STScI Logo

msstatistics stsdas.toolbox.imgtools.mstools



msstatistics -- statistics in IMSETs.


msstatistics input


This task is an extension of the "gstatistics" task. It supports OIF, GEIS, STIS and NICMOS file formats.

It computes and prints in tabular form a number of statistical quantities, either for each individual group/IMSET in each input file or for an accumulation over a range of groups/IMSETs in each input file. Results for the last file/group/IMSET are saved into parameters in the `egstp' pset. Each individual HDU in multi-IMSET files (as in STIS and NICMOS) is handled separately from the others.

The task accepts mixed file types into a single input list. To discriminate in between the several supported types it uses primarily the file name extension. OIF images have ".imh" name extensions. GEIS files have name extensions of the form ".??h". STIS and NICMOS files have ".fits" or ".fit" name extensions. The task also looks into some header keywords to figure out the file format details. In GEIS files it reads in the GCOUNT keyword. In FITS files it looks for the INSTRUME and NEXTEND keywords. If INSTRUME has neither the value of STIS nor NICMOS, the FITS file is handled as an OIF image, thus only the first FITS extension is processed.

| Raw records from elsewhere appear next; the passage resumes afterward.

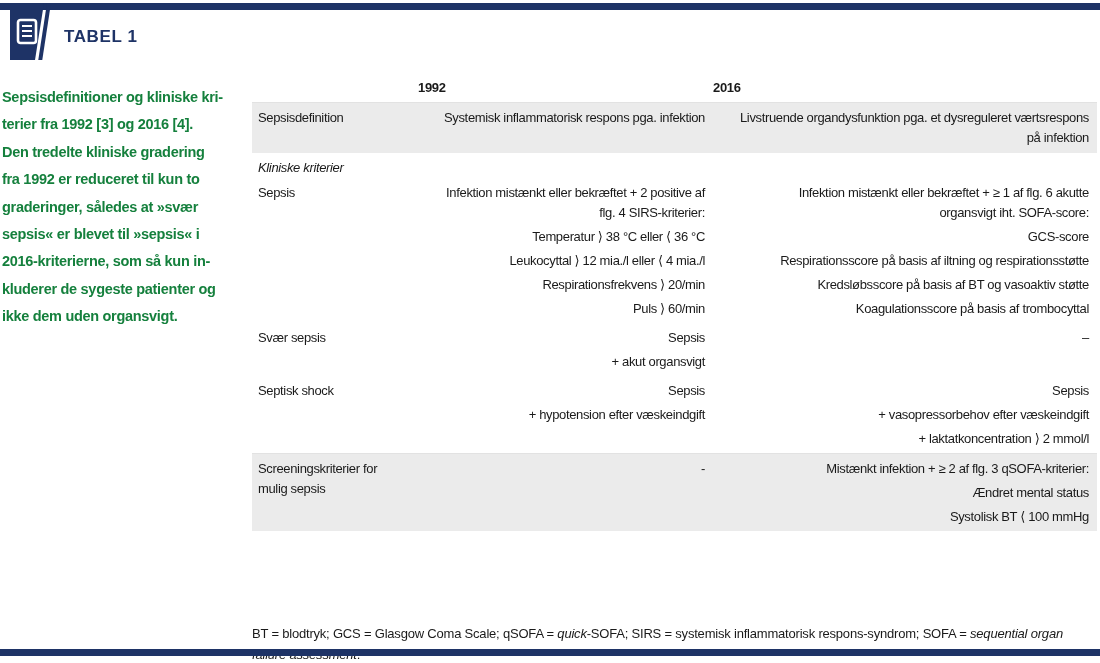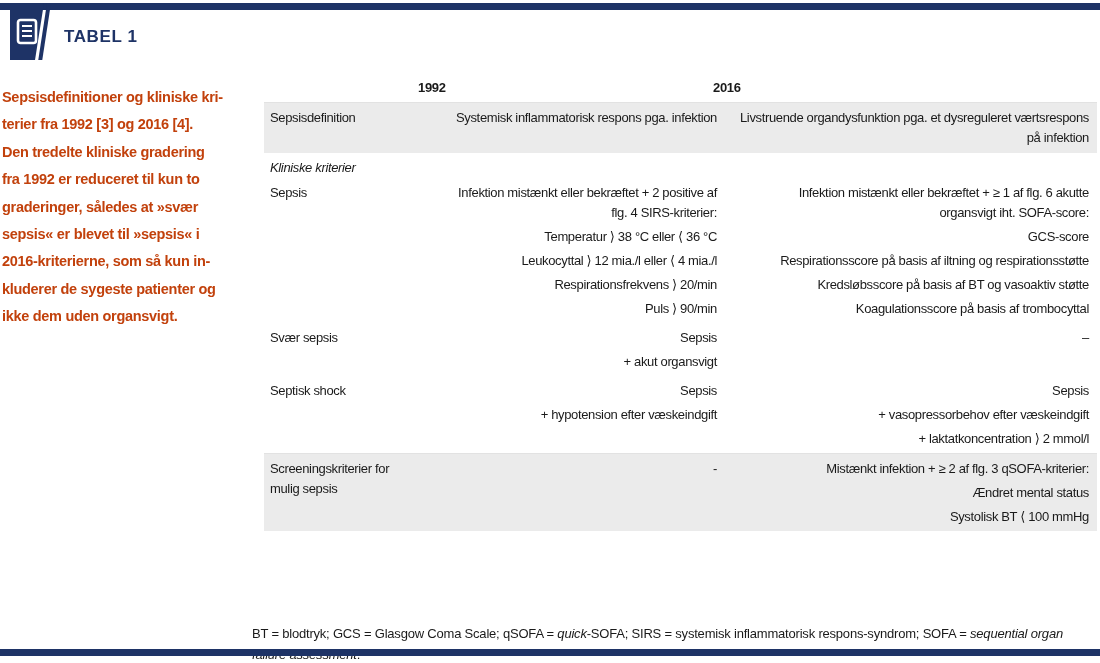--- a/index.html
+++ b/index.html
@@ -30,7 +30,7 @@
   .caption{
     position:absolute;left:2px;top:84px;width:252px;
     font-size:14.5px;font-weight:bold;line-height:27.4px;letter-spacing:-.3px;
-    white-space:pre-line;color:#c2410c;
+    white-space:pre-line;color:#15803d;
   }
   .tbl{
     position:absolute;left:252px;top:78px;width:845px;

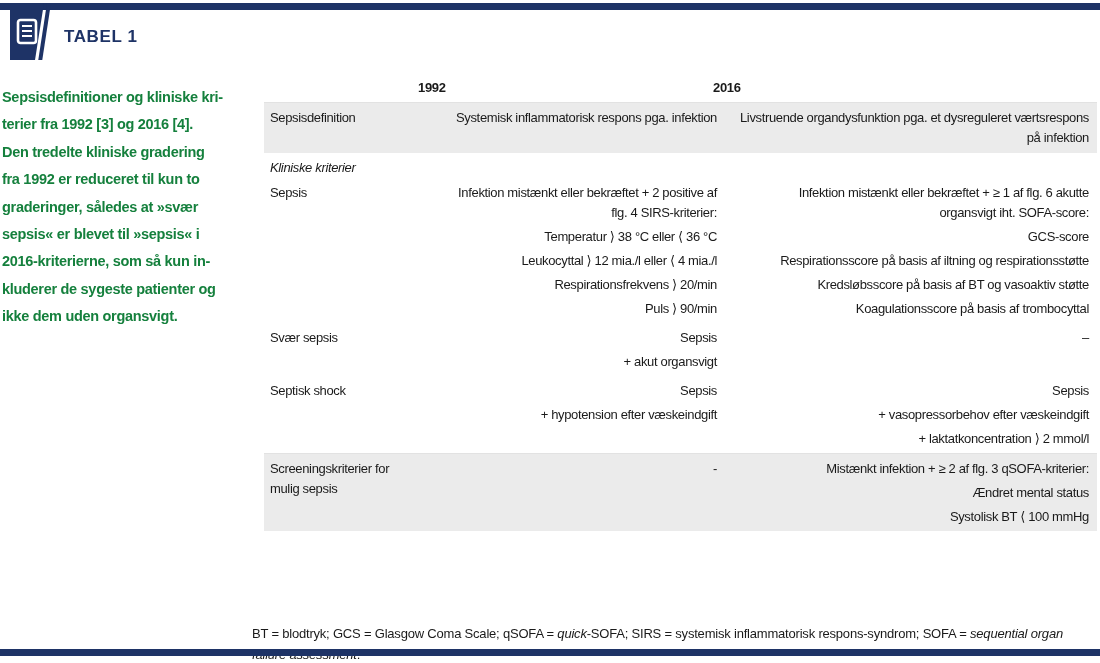--- a/index.html
+++ b/index.html
@@ -40,7 +40,7 @@
     display:grid;grid-template-columns:160px 295px 1fr;
     padding:0 0 4px 6px;font-weight:bold;font-size:13px;
   }
-  .trow{display:grid;grid-template-columns:160px 295px 1fr;padding:5px 0 0 6px;margin-left:12px;}
+  .trow{display:grid;grid-template-columns:160px 295px 1fr;padding:5px 0 0 6px;}
   .trow.shaded{background:var(--row_shade);border-top:1px solid #e2e2e2;}
   .trow .label,.cell .item{white-space:pre-line;}
   .cell .item{margin-bottom:4px;padding-right:8px;text-align:right;}

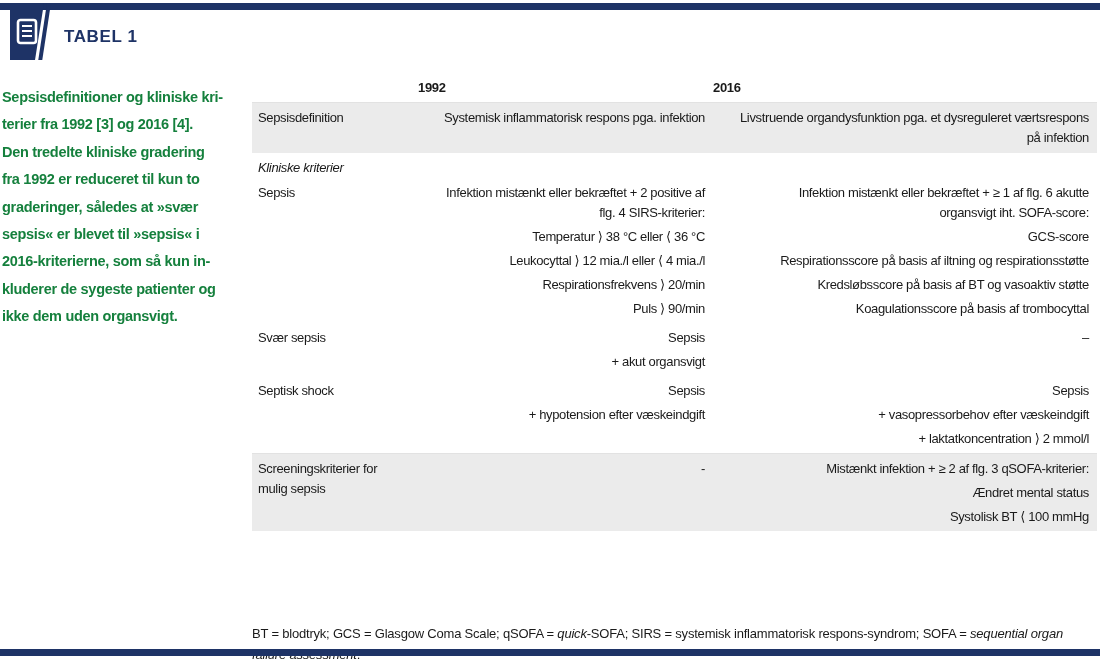--- a/index.html
+++ b/index.html
@@ -117,7 +117,7 @@
         <div class="item">Temperatur ⟩ 38 °C eller ⟨ 36 °C</div>
         <div class="item">Leukocyttal ⟩ 12 mia./l eller ⟨ 4 mia./l</div>
         <div class="item">Respirationsfrekvens ⟩ 20/min</div>
-        <div class="item">Puls ⟩ 90/min</div>
+        <div class="item">Puls ⟩ 60/min</div>
       </div>
       <div class="cell">
         <div class="item">Infektion mistænkt eller bekræftet + ≥ 1 af flg. 6 akutte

The task accepts Data Quality (DQ) information taken from appropriate sources. OIF images and GEIS files may have their DQ information stored in other files which have the same name as the input file but with a different file name extension. Both regular image files and IRAF ".pl" pixel lists may be used. Alternatively, an optional list/template of DQF files might be used. That list may either have the same number of elements as the main input list, or one single DQ file that will be applied to all input files. The files in the DQ list/template supersede any DQFs already associated to the input files by the name extension mechanism. The above do not apply to STIS and NICMOS images, since they always carry internally their DQ information.

The task has instrument-dependent psets that enable the user to select which DQ bits are actually used to mask out individual pixels from the stat computations. To provide more flexibility and independency from instrument-specific bit assignations, Data Quality bits can also be specified in generic form by using the `dqbits' pset. The actual boolean mask used to flag pixels out from the stat computations is built from both the generic bit pset and instrument-specific pset.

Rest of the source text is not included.